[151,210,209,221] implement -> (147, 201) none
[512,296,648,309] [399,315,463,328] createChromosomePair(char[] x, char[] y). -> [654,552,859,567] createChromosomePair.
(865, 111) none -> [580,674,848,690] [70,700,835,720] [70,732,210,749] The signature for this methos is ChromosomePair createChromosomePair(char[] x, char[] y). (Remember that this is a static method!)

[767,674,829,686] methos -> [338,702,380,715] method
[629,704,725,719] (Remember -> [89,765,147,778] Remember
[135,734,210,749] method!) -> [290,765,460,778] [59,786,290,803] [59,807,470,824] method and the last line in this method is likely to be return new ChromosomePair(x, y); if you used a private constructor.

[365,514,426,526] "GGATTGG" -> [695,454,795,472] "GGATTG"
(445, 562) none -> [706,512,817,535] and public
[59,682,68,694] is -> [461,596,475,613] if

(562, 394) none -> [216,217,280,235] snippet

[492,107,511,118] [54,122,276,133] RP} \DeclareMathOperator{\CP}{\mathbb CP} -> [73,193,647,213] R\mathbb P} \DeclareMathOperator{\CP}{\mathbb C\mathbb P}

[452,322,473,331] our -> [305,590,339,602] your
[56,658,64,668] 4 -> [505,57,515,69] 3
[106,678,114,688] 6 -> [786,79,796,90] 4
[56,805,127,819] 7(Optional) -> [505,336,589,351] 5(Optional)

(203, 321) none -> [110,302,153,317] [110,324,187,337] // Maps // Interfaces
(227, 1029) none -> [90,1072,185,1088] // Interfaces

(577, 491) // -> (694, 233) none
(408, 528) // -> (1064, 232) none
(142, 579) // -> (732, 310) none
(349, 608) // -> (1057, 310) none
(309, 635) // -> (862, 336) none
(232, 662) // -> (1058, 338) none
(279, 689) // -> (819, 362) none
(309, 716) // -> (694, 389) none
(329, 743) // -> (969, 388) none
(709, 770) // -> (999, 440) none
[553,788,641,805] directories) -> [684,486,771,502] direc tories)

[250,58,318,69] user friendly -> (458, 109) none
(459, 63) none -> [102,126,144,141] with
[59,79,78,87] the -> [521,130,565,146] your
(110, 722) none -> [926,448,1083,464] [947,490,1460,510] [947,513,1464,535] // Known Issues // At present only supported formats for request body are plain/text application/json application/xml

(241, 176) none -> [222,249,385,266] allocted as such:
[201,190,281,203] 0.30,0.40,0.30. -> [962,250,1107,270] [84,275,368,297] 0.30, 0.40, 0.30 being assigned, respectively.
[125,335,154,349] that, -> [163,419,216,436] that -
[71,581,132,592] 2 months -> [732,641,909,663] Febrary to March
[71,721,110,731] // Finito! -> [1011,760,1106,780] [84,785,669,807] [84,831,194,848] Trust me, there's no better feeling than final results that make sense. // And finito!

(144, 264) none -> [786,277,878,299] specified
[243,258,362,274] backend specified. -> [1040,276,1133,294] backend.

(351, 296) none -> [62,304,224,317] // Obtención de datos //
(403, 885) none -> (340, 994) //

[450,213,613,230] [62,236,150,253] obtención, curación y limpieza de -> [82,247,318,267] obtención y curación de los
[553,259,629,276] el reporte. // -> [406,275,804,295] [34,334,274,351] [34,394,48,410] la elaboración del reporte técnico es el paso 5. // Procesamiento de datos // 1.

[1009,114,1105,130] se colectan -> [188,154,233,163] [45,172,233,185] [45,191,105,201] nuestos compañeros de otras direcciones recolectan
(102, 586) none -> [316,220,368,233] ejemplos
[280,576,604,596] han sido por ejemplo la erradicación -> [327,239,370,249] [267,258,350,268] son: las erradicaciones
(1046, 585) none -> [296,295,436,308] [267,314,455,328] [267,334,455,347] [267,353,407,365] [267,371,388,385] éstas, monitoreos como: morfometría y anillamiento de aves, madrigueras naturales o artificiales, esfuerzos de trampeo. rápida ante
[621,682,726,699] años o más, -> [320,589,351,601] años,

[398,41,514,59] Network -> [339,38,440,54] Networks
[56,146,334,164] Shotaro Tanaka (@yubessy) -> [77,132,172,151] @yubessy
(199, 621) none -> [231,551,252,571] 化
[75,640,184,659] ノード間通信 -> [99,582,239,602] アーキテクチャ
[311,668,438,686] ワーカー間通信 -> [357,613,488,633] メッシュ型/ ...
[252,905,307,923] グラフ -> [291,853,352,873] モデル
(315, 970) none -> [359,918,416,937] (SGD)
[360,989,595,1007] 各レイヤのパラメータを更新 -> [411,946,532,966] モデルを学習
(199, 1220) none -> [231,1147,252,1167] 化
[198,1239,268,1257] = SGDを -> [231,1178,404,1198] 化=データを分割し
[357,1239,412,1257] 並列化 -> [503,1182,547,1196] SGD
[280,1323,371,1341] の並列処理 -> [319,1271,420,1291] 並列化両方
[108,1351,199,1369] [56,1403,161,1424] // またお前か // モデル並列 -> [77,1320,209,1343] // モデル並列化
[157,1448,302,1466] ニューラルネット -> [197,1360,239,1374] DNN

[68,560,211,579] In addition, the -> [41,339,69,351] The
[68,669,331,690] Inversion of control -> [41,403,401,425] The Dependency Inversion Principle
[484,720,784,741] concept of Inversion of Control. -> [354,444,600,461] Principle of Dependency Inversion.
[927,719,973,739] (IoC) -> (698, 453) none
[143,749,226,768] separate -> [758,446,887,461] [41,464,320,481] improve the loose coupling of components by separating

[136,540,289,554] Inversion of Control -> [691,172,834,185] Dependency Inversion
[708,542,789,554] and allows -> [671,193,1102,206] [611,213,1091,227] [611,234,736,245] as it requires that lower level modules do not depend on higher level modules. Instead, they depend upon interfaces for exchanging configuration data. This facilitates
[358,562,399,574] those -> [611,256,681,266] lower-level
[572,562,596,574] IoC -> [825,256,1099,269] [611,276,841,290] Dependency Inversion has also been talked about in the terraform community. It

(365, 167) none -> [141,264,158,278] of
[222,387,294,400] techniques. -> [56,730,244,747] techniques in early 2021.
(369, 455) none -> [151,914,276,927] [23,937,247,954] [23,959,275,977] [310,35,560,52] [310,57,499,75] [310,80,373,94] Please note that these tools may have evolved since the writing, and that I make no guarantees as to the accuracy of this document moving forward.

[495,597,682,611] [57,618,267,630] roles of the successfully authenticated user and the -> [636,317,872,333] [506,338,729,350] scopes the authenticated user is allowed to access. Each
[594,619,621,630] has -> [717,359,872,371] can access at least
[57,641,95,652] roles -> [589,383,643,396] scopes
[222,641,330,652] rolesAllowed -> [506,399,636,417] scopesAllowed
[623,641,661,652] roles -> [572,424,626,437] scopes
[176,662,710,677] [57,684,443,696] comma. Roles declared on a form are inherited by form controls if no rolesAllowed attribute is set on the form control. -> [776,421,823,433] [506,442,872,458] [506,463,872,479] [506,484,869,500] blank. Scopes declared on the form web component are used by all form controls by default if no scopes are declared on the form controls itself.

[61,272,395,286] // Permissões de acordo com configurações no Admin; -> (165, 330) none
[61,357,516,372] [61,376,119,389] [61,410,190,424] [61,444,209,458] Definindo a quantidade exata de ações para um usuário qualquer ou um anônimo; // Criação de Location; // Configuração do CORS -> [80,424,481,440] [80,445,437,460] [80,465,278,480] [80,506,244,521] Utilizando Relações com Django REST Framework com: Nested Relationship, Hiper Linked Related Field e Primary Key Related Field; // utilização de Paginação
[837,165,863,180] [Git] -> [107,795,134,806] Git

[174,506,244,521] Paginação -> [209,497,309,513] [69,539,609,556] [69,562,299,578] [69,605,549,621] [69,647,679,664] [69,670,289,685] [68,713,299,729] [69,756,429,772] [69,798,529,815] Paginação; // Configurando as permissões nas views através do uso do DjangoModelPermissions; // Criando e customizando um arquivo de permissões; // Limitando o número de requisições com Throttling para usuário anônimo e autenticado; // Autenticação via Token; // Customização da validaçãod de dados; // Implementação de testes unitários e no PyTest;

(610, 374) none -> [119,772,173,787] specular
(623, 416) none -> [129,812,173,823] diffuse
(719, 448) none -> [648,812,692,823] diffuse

····················

• EXERCISE DESCRIPTION: Go through the entries above and copy out every line that includes the word "datos".

• RESULT:
(351, 296) none -> [62,304,224,317] // Obtención de datos //
[553,259,629,276] el reporte. // -> [406,275,804,295] [34,334,274,351] [34,394,48,410] la elaboración del reporte técnico es el paso 5. // Procesamiento de datos // 1.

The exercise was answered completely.